Just the night before, when hubby apply lotion on my tummy, he said "baby fish, you must be guai guai and co-operative tomorrow.. daddy needs to rush back to office" and sealed it with a kiss. Astonished.. I myself forgot to tell baby fish to behave. Hehehe..

And that's right, we couldn't see what we needed to see at just one shot.

Baby fish estimated as "big size", weighing as much as 400g, 100g more than the average (or the higher spec actually). Goodness.. and gynae says, not too bad as it is not showing on me.


Baby fish was moving, yawned twice, and then fell asleep right in front of 3 of us! God.. what a boy. And at that exact moment he fell asleep, I felt so tired and sleepy too. Contagious maybe.. so, now I know, when I suddenly feel tired and sleepy, it could be baby fish. :-p Not my fault! Hahaha...

So, we were sent to walk for half hour so baby will be awake. And then we went to sign up for the First Incentive Born with TMC, and got a nice goodie bag, with lots of goodies inside. Hahaha.. soothing music CD, breast pad, lotions, panty liner, diaper, all sorts of brochures and vouchers, and most importantly a few books.

Then we went back for the scan. Baby fish was still asleep, but after a few shaking, he woke up a little and moved a little. Finally all done. Heart, bladder, kidney, brain, toes, fingers, spine, bones, buttock, penis, scrotum, lips.. what else I don't remember, are all OK. What a blessing.

So now, to wait for next month's scan, to check if baby fish is really BIG or:

1) we caught him at one of the growing spike
2) I am diabetic, if he continues to be bigger than the average, then I'll have to be checked. Duhz...

We signed up for Dr Yvonne Chan's package, S$800. Next visit, we'll have to inform them which room do we want for delivery..

Sunday, July 18, 2010

Gynae Appt - 17th Jul'10 (18wks)

2 lil' thoughts


Weight: 48.1 kg (Goodness.. this is the heaviest in my life, ever)
Baby’s length: 12.8cm

It’s finally the day… we have been telling baby fish to be good, to show us what it has, and doesn’t has. Which means, show us the penis if it’s a boy.. hehehe..

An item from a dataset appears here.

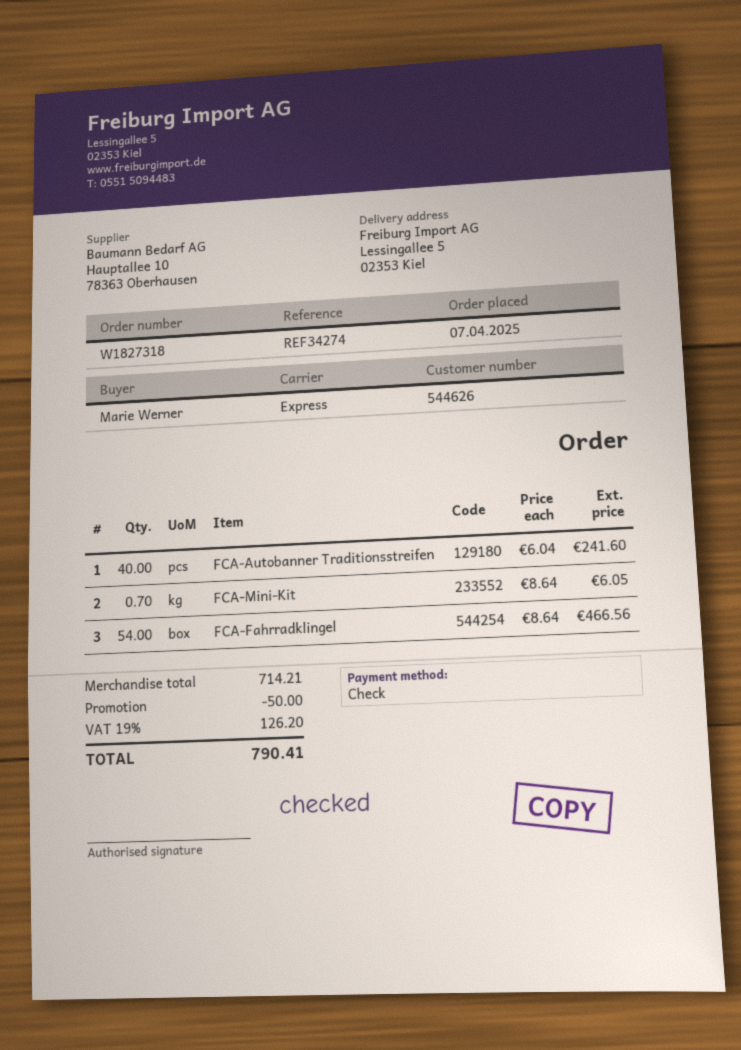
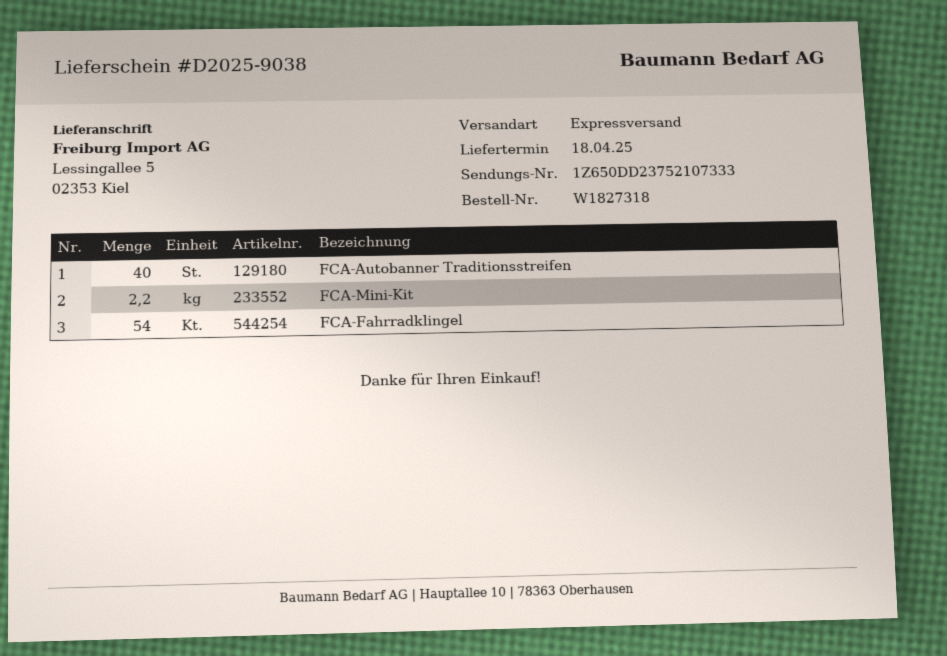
FCA-Mini-Kit: 0.7 -> 2.2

Just this month, there has been more verbal confirmation from the elderly that I am carrying a boy. I was prepared…

Or so I thought..

Gynae said I looked better this time, maybe coz I don’t feel that sick anymore. I couldn’t agree more. Vomiting in very rare occasion did make me feel much better.

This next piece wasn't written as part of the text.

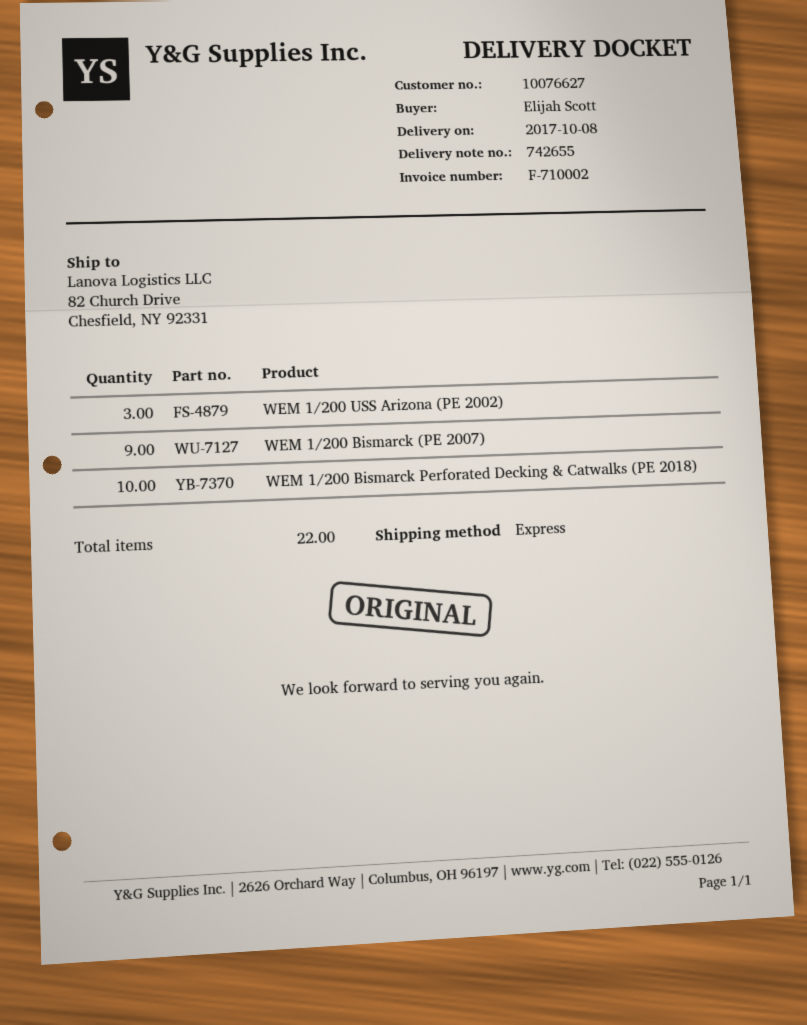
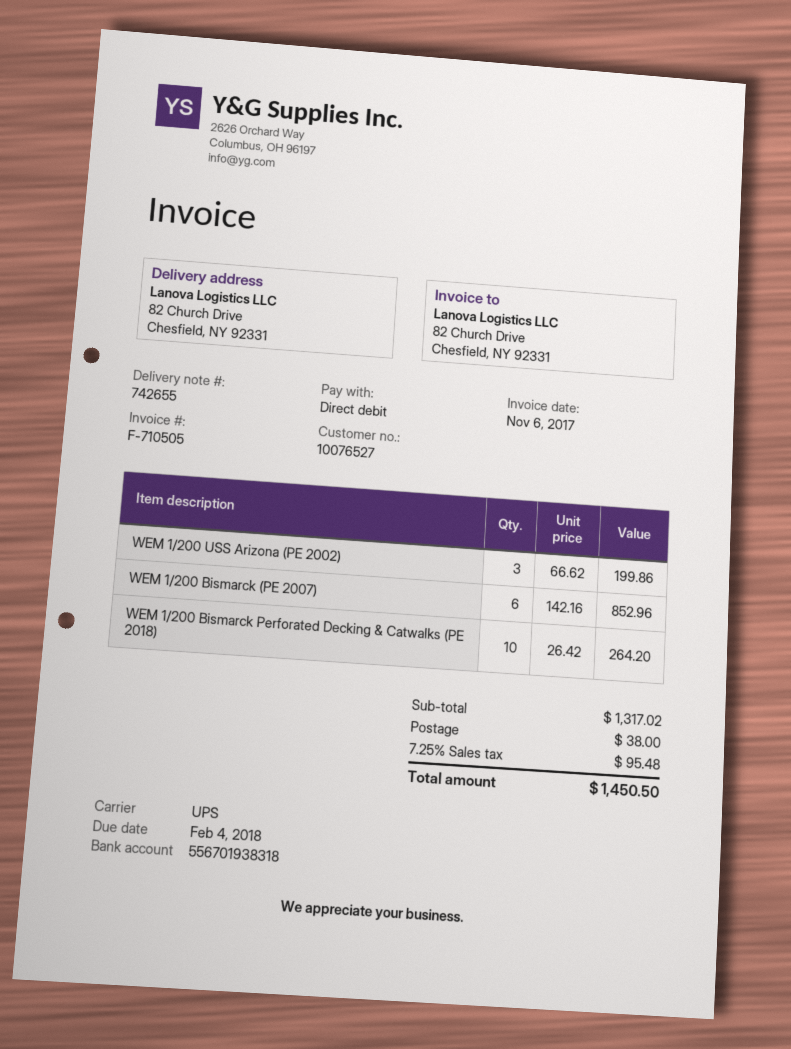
invoice number: F-710002 -> F-710505
customer number: 10076627 -> 10076527
shipping method: express -> UPS
WEM 1/200 Bismarck (PE 2007): 9 -> 6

And so gynae asked, “so, today, we should be able to see the gender…”

“OK”

“What do you expect it to be…?” she asked..

“Many people say it’s a boy..!”, I replied.

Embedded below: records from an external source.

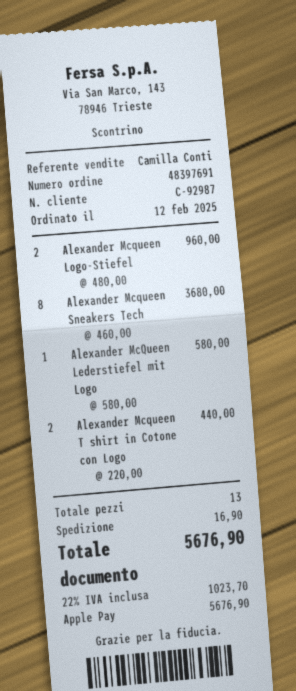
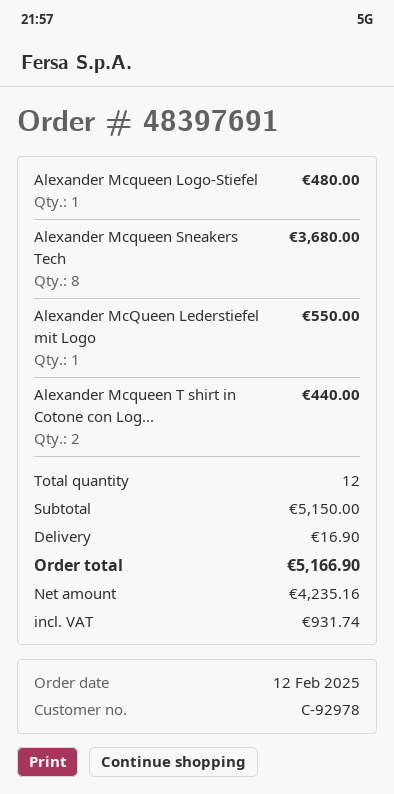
customer number: C-92987 -> C-92978
Alexander Mcqueen Logo-Stiefel: 2 for 960.00 -> 1 for 480.00
Alexander McQueen Lederstiefel mit Logo: 1 for 580.00 -> 1 for 550.00
total quantity: 13 -> 12
tax: 1023.70 -> 931.74
total: 5676.90 -> 5166.90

“What about daddy?” she asked again.

“Daddy wants a girl..” I told her.

“Ok, let’s see if what’s the people said is right..” and we started scanning…

“It seems like what people have been saying is right after all.. look at this..”

She showed us something on the monitor…

“That’s the scrotum, and that’s the penis.. it’s so clear.. it’s a boy!”

“Oh really?” I couldn’t help being disappointed and quickly glanced at hubby who was staring at the monitor.

“Ya, it is very obvious you see…”

Hubby was stunned staring at the monitor, my heart felt so painful.

And we quickly were done with the session, gynae giving me a letter to certify that I am pregnant and fit to fly to Europe till 15th Aug.

Walking out, I asked hubby if he felt disappointed. He said “you say ler?”

And when we were waiting for nurse to call me for payment, I asked hubby which day in the 2 weeks he is free for detailed scan. He said I can choose weekdays as I’ll be there myself.

Couldn’t help hurt by his words, I couldn’t help crying there and then.

The way he stared at the baby girl in front of us and the way he smiled at her broke my heart.

Is that it? Is it the end of what hubby will do for me coz baby fish is a boy?

My tears just couldn’t stop falling….

Nurse says detailed scan will take more than half a day, and say it can’t be done on a Sat. So, we fixed it on 29th Jul, the Thurs I will be back from Europe. She also explained the package that we are going to sign in our next appointment.

Perhaps hubby was feeling bad coz I keep crying. He tried to joke and tried to make the mood lighter. But I knew deep inside he was really disappointed. And I couldn’t help feeling disappointed for failing him as well.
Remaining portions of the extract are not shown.